Does the description disclose side effects, auth requirements, rate limits, or destructive behavior?

With no annotations provided, the description carries the full burden of behavioral disclosure. While it states what data is returned (alert UID, severity, message, device, trigger time), it doesn't mention important behavioral aspects like whether this is a read-only operation, pagination behavior beyond the 'after' parameter, rate limits, authentication requirements, or what 'active' means operationally. The description provides basic output information but lacks critical behavioral context.

Agents need to know what a tool does to the world before calling it. Descriptions should go beyond structured annotations to explain consequences.

Conciseness4/5

Is the description appropriately sized, front-loaded, and free of redundancy?

The description is appropriately concise with two sentences that efficiently convey the core functionality and return data. The first sentence states the purpose and scope, while the second specifies the returned fields. There's no wasted verbiage, and the information is front-loaded effectively.

Shorter descriptions cost fewer tokens and are easier for agents to parse. Every sentence should earn its place.

Completeness3/5

Given the tool's complexity, does the description cover enough for an agent to succeed on first attempt?

For a list/read operation with 4 parameters and no output schema, the description provides basic but incomplete context. It covers what the tool does and what data it returns, but lacks guidance on usage versus alternatives, behavioral constraints, and operational considerations. Without annotations or output schema, the description should do more to compensate, particularly around behavioral transparency and usage guidelines.

Complex tools with many parameters or behaviors need more documentation.
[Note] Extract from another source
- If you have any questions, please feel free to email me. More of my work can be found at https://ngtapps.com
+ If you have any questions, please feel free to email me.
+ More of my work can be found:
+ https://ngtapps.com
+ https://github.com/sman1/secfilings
Simple tools need less. This dimension scales expectations accordingly.

Parameters3/5

Does the description clarify parameter syntax, constraints, interactions, or defaults beyond what the schema provides?

The input schema has 100% description coverage, so all parameters are documented in the schema itself. The description doesn't add any parameter-specific information beyond what's in the schema - it doesn't explain parameter interactions, provide usage examples, or clarify semantics. With complete schema coverage, the baseline score of 3 is appropriate as the description doesn't compensate but doesn't need to.
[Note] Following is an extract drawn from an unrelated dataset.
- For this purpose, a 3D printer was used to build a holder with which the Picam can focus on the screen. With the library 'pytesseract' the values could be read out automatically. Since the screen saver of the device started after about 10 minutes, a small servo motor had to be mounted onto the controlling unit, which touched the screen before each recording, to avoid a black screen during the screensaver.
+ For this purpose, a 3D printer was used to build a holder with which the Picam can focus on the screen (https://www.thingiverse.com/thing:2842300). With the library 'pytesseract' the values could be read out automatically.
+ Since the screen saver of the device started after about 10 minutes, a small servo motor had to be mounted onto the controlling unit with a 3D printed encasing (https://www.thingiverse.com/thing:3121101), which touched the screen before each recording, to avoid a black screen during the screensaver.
Input schemas describe structure but not intent. Descriptions should explain non-obvious parameter relationships and valid value ranges.

Purpose4/5

Does the description clearly state what the tool does and how it differs from similar tools?

The description clearly states the tool's purpose: 'List active alerts and conditions across all devices in NinjaOne' with specific verb ('List'), resource ('alerts and conditions'), and scope ('across all devices'). It distinguishes from some siblings like 'list_device_alerts' (device-specific) and 'list_alert_conditions' (conditions only), but doesn't explicitly differentiate from all similar tools like 'list_devices' or 'get_device_activities'.
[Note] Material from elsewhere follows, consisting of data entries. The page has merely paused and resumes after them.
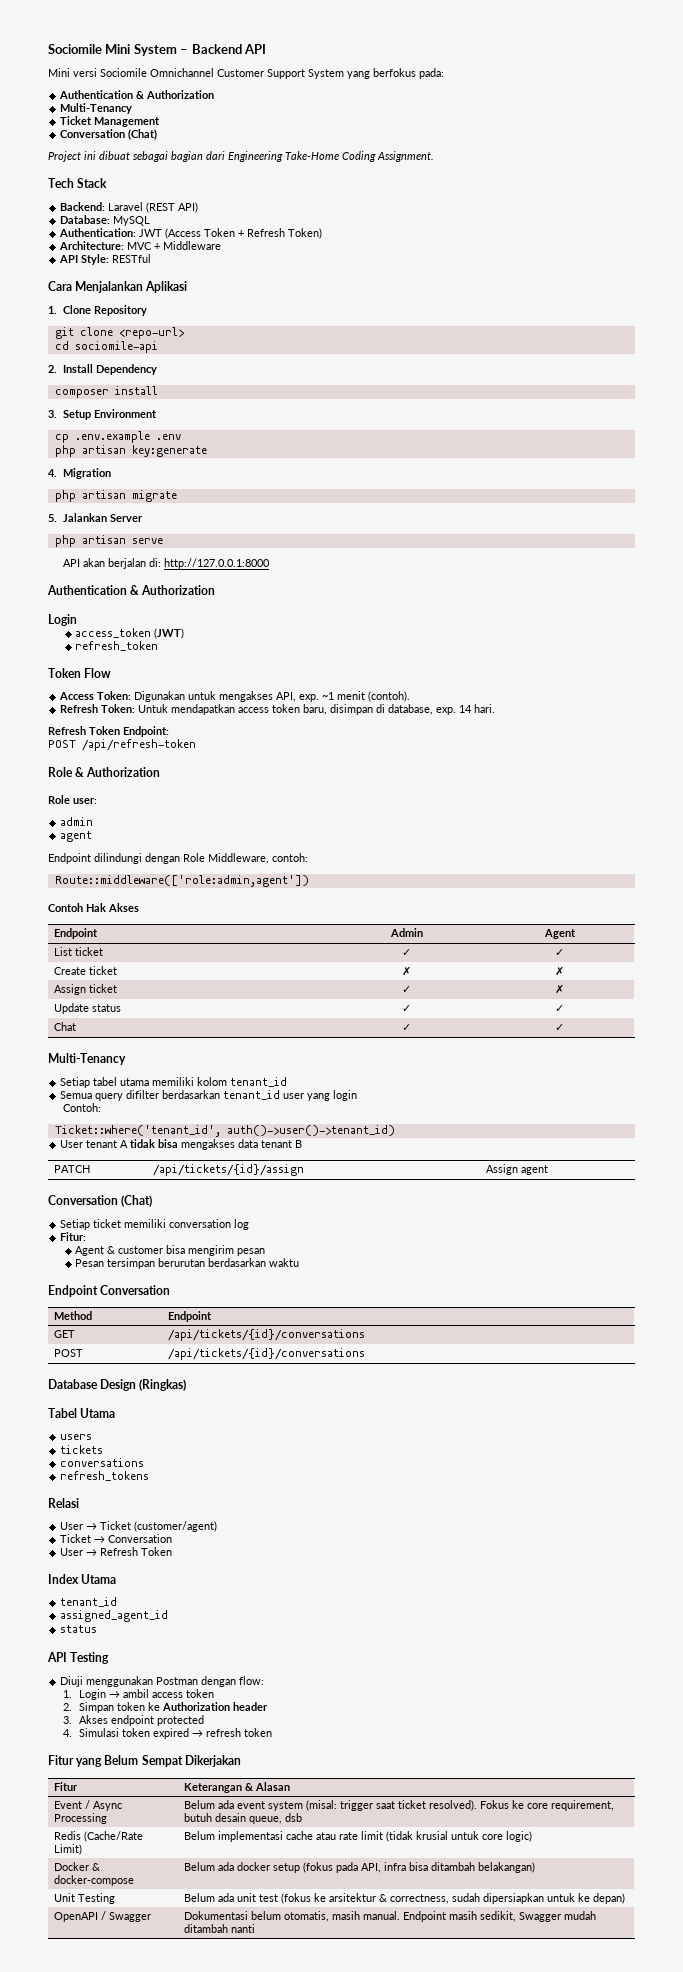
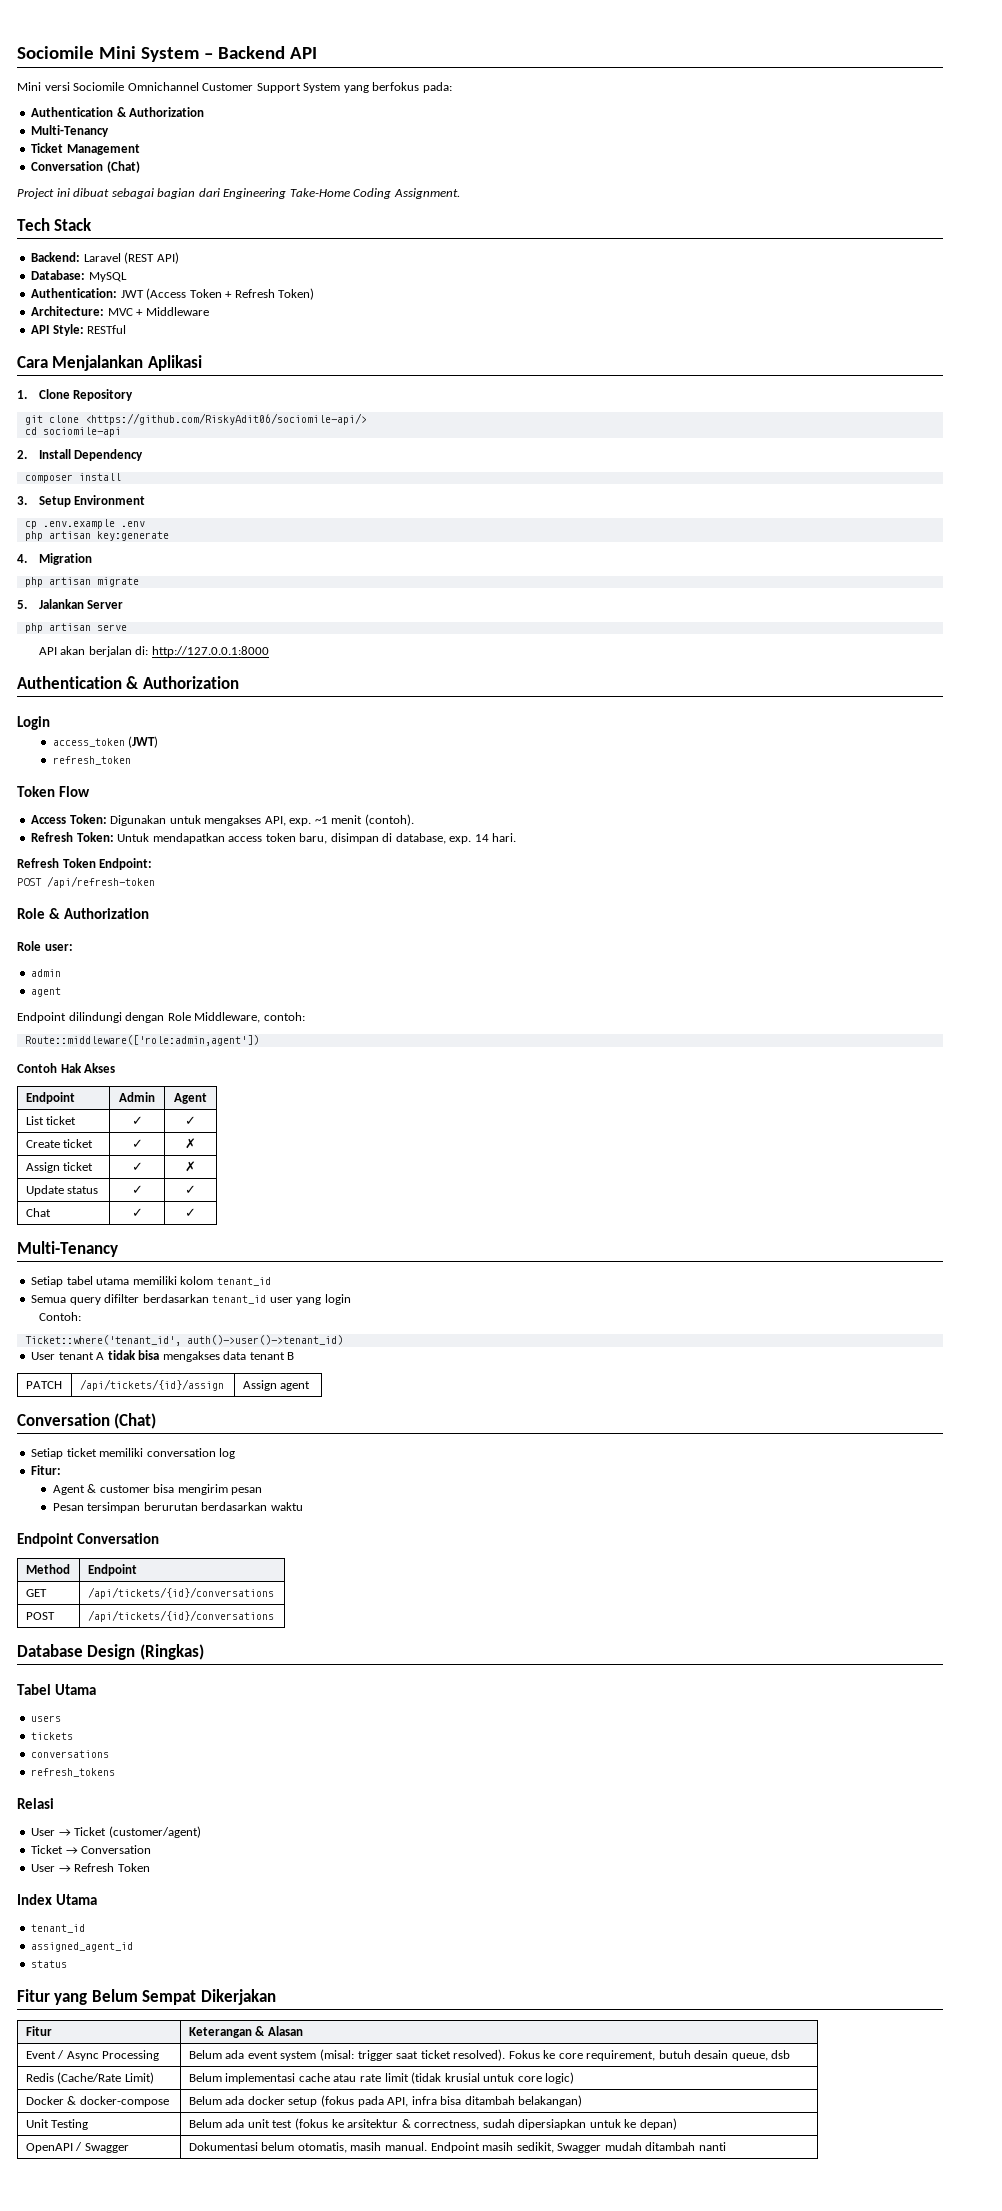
- git clone <repo-url>
+ git clone <https://github.com/RiskyAdit06/sociomile-api/>
- Create ticket | ✗ | ✗
+ Create ticket | ✓ | ✗
- API Testing
- Diuji menggunakan Postman dengan flow:
- 1. Login → ambil access token
- 2. Simpan token ke Authorization header
- 3. Akses endpoint protected
- 4. Simulasi token expired → refresh token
Agents choose between tools based on descriptions. A clear purpose with a specific verb and resource helps agents select the right tool.

Usage Guidelines2/5

Does the description explain when to use this tool, when not to, or what alternatives exist?

The description provides no guidance on when to use this tool versus alternatives. It doesn't mention when to choose 'list_alerts' over 'list_device_alerts' (which appears device-specific) or 'list_alert_conditions' (which appears condition-focused), nor does it provide any context about prerequisites, timing considerations, or appropriate use cases.

Agents often have multiple tools that could apply. Explicit usage guidance like "use X instead of Y when Z" prevents misuse.